Implications mondiales
Le rapport parvient à un consensus sur le terme « particules respiratoires infectieuses », s'éloignant d'une stricte dichotomie de tailles de particules et acceptant que les particules respiratoires infectieuses plus petites peuvent être transmises à des distances courtes et longues.
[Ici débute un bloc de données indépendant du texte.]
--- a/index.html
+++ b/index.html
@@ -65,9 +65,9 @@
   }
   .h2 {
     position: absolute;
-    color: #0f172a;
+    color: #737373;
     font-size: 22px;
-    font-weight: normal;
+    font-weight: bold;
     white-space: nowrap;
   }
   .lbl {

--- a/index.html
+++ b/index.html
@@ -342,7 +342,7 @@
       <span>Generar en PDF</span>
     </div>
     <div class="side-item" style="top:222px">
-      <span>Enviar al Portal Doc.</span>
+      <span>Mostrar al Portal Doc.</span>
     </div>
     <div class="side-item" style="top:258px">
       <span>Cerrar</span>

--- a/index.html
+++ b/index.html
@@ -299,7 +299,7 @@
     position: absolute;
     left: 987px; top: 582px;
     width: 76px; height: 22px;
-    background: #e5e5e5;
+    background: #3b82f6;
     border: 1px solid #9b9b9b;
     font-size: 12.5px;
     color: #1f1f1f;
Ses conséquences potentielles constituent cependant un point de friction pour certains auteurs du rapport. Les infections capables de se propager sur de longues distances dans l’air par le biais de minuscules particules respiratoires pourraient nécessiter des mesures rigoureuses et coûteuses de contrôle des infections, telles que l’utilisation de respirateurs filtrant les particules et de chambres d’hôpital spécialisées dans les établissements de santé.
« Cela aurait des conséquences juridiques, logistiques, opérationnelles et financières qui auraient des répercussions mondiales sur l'équité et l'accès », ajoute le rapport.
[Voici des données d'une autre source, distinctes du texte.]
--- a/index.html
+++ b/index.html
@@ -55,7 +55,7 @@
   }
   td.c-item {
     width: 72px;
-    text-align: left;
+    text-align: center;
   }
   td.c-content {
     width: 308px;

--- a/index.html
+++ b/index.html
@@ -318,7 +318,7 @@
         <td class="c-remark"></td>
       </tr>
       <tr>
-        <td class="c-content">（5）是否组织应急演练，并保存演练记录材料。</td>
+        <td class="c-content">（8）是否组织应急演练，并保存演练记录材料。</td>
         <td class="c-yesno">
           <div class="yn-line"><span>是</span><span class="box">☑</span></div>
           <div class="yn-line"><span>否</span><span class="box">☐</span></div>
La terminologie établit un langage commun que les ingénieurs, les physiciens, les cliniciens et les épidémiologistes pourront appliquer pour déterminer les vastes implications des particules en suspension dans l'air, ainsi que l'efficacité des contre-mesures telles que les masques et les respirateurs, a expliqué Farrar .
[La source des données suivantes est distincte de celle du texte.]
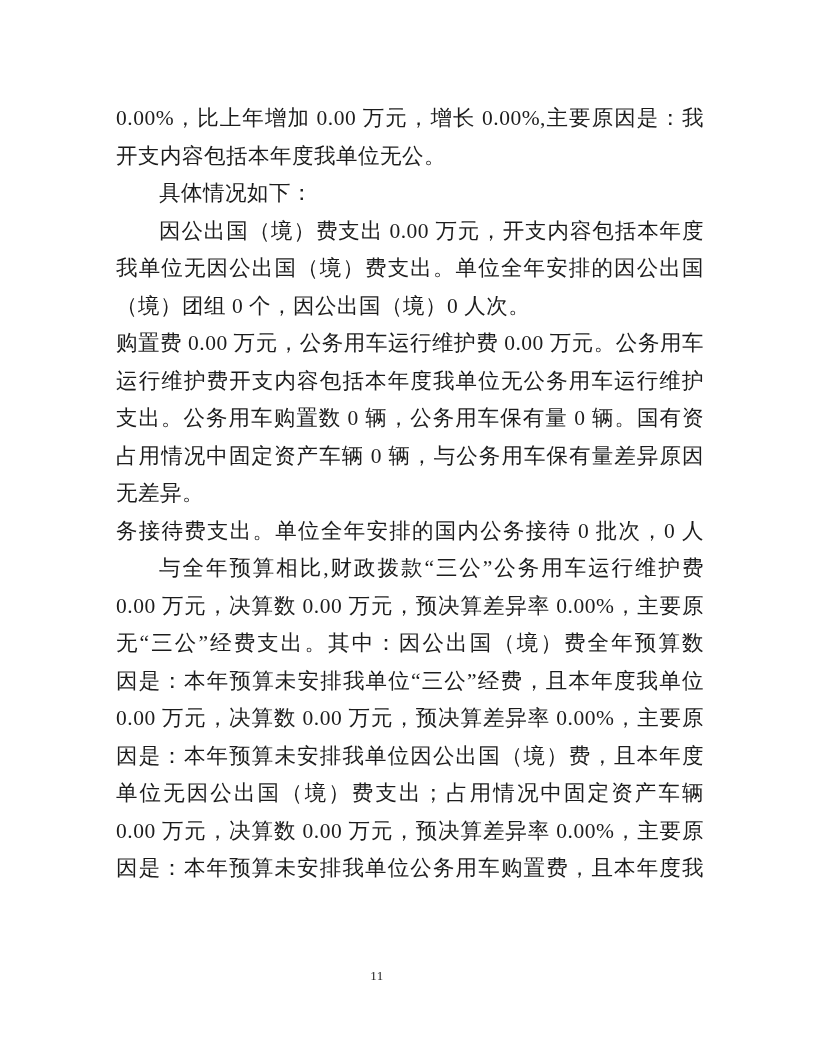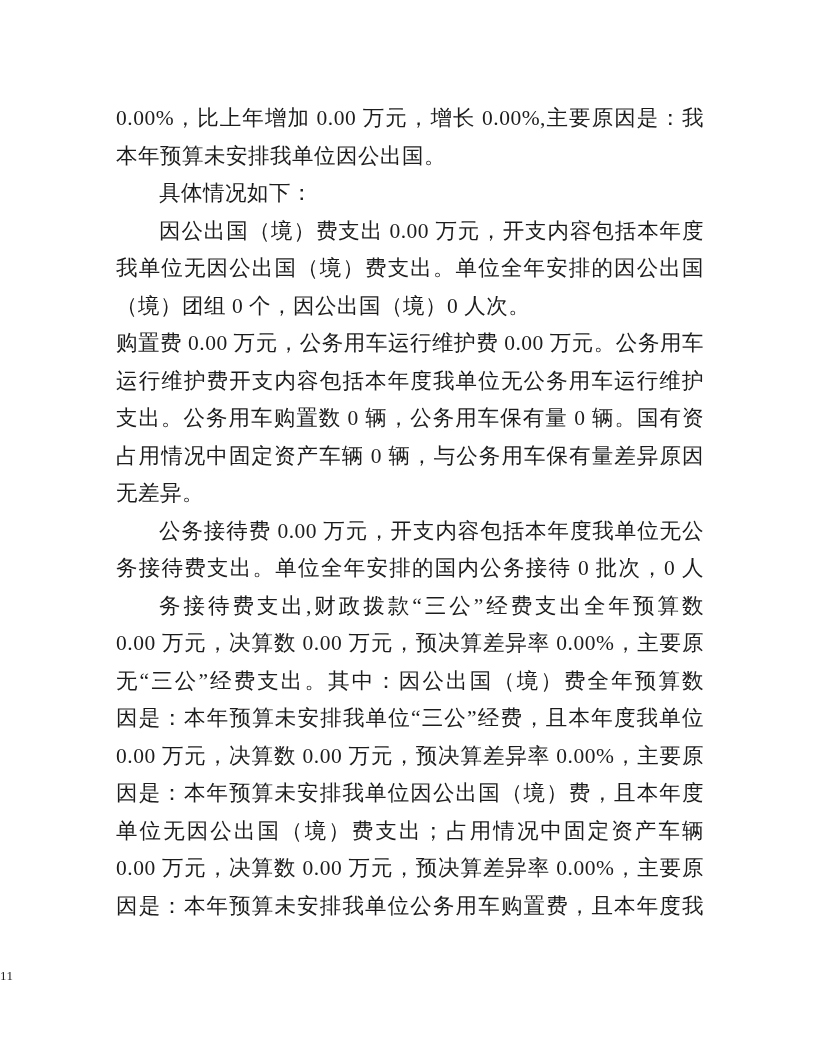--- a/index.html
+++ b/index.html
@@ -54,7 +54,7 @@
 <div class="page">
   <div class="text-block">
     <div class="line j">0.00%，比上年增加 0.00 万元，增长 0.00%,主要原因是：我</div>
-    <div class="line">本年预算未安排我单位因公出国。</div>
+    <div class="line">开支内容包括本年度我单位无公。</div>
     <div class="line indent">具体情况如下：</div>
     <div class="line indent j">因公出国（境）费支出 0.00 万元，开支内容包括本年度</div>
     <div class="line j">我单位无因公出国（境）费支出。单位全年安排的因公出国</div>

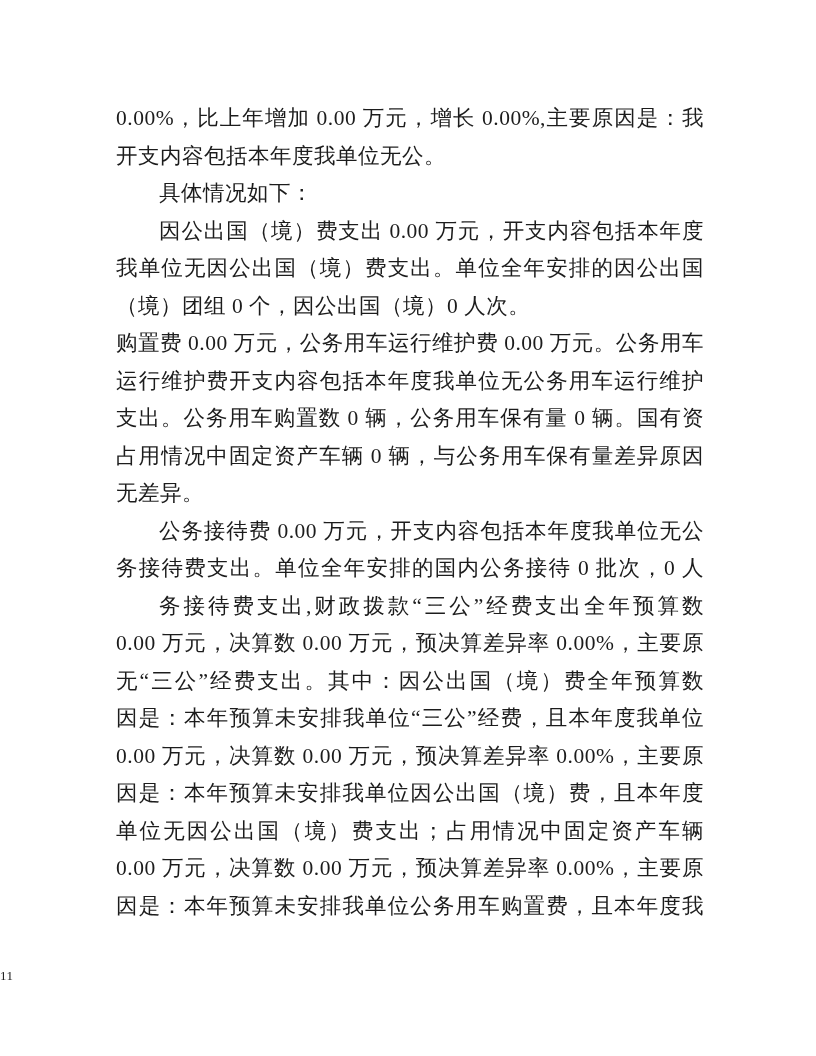--- a/index.html
+++ b/index.html
@@ -64,7 +64,6 @@
     <div class="line j">支出。公务用车购置数 0 辆，公务用车保有量 0 辆。国有资产</div>
     <div class="line j">占用情况中固定资产车辆 0 辆，与公务用车保有量差异原因是：</div>
     <div class="line">无差异。</div>
-    <div class="line indent j">公务接待费 0.00 万元，开支内容包括本年度我单位无公</div>
     <div class="line j">务接待费支出。单位全年安排的国内公务接待 0 批次，0 人次。</div>
     <div class="line indent j">务接待费支出,财政拨款“三公”经费支出全年预算数</div>
     <div class="line j">0.00 万元，决算数 0.00 万元，预决算差异率 0.00%，主要原</div>

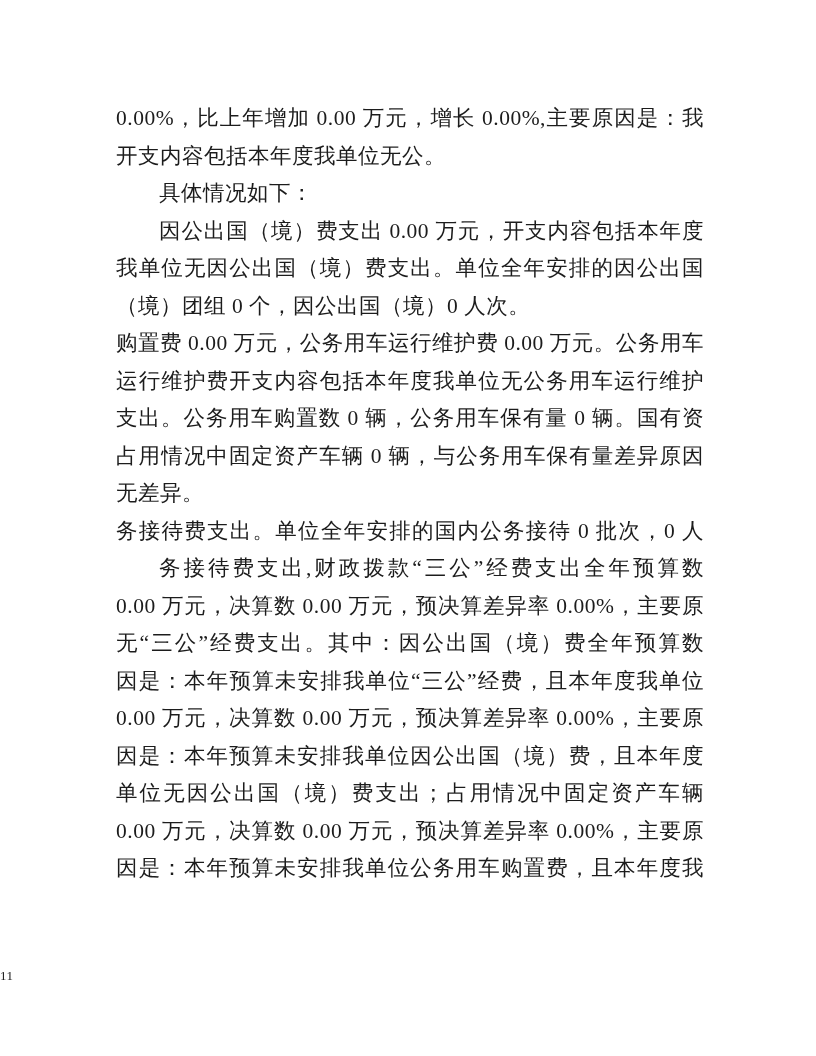--- a/index.html
+++ b/index.html
@@ -65,7 +65,7 @@
     <div class="line j">占用情况中固定资产车辆 0 辆，与公务用车保有量差异原因是：</div>
     <div class="line">无差异。</div>
     <div class="line j">务接待费支出。单位全年安排的国内公务接待 0 批次，0 人次。</div>
-    <div class="line indent j">务接待费支出,财政拨款“三公”经费支出全年预算数</div>
+    <div class="line indent j">与全年预算相比,财政拨款“三公”公务用车运行维护费</div>
     <div class="line j">0.00 万元，决算数 0.00 万元，预决算差异率 0.00%，主要原</div>
     <div class="line j">无“三公”经费支出。其中：因公出国（境）费全年预算数</div>
     <div class="line j">因是：本年预算未安排我单位“三公”经费，且本年度我单位</div>

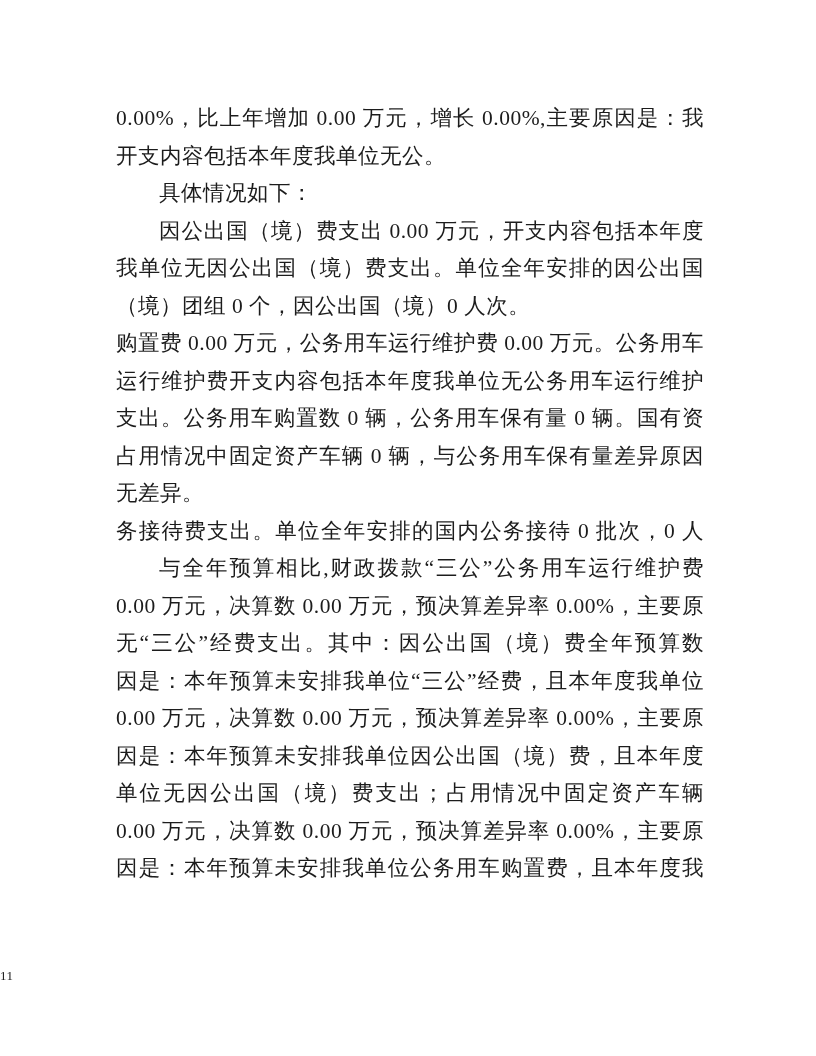--- a/index.html
+++ b/index.html
@@ -42,7 +42,7 @@
     left: 0;
     right: 0;
     top: 968px;
-    text-align: left;
+    text-align: center;
     font-size: 13px;
     color: #222222;
     letter-spacing: 0.5px;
« Dans les premières heures, jours et semaines d'une nouvelle pandémie respiratoire, des questions se posent telles que « les masques fonctionnent-ils ? Et s'ils fonctionnent, quel type de masque ? », ce qui aura un impact énorme sur la capacité à protéger les communautés et les agents de santé », a-t-il déclaré.
vieux enseignements
En mars 2020, l’ OMS a publié des lignes directrices à l’intention des professionnels de santé soignant les patients atteints du Covid , précisant que le virus se propage principalement par contact direct et par des « gouttelettes » respiratoires d’un diamètre compris entre 5 et 10 micromètres. Cette détermination – basée sur des enseignements vieux de plusieurs décennies en matière de contrôle des infections – signifiait que les masques faciaux étaient considérés comme une option acceptable en cas de pénurie de respirateurs, à moins que le patient ne subisse une procédure médicale susceptible de générer des aérosols.
L'OMS a également recommandé de respecter une distance de plus d'un mètre - à l'intérieur de laquelle ces gouttelettes tomberaient sur le sol - ainsi que de se laver les mains, de nettoyer les surfaces et d'éternuer dans ses coudes. Compte tenu de la pénurie d’équipements de protection individuelle, il a été conseillé aux gens de ne pas porter de masques, sauf s’ils étaient malades ou s’ils prenaient soin d’une personne malade.
La nouvelle terminologie reconnaît que les particules respiratoires infectieuses existent sur un continuum de tailles et recommande de ne pas appliquer de seuils définitifs pour distinguer les particules plus petites des plus grosses.
"C'est une étape positive", déclare la physicienne Lidia Morawska , professeur à l' École des sciences de la Terre et de l'atmosphère de l'Université de technologie du Queensland (Australie), qui a travaillé sur le rapport de l'OMS . Début 2020, Morawska a dirigé un groupe international de 36 scientifiques qui ont mis en garde contre la propagation aérienne et ont appelé l’agence des Nations Unies à modifier ses directives sur la transmission de Covid .
L’ OMS aurait dû reconnaître la propagation aérienne « beaucoup plus tôt, sur la base des preuves disponibles », a déclaré à Science Soumya Swaminathan , ancienne scientifique en chef de l’agence, avant de quitter ses fonctions fin 2022.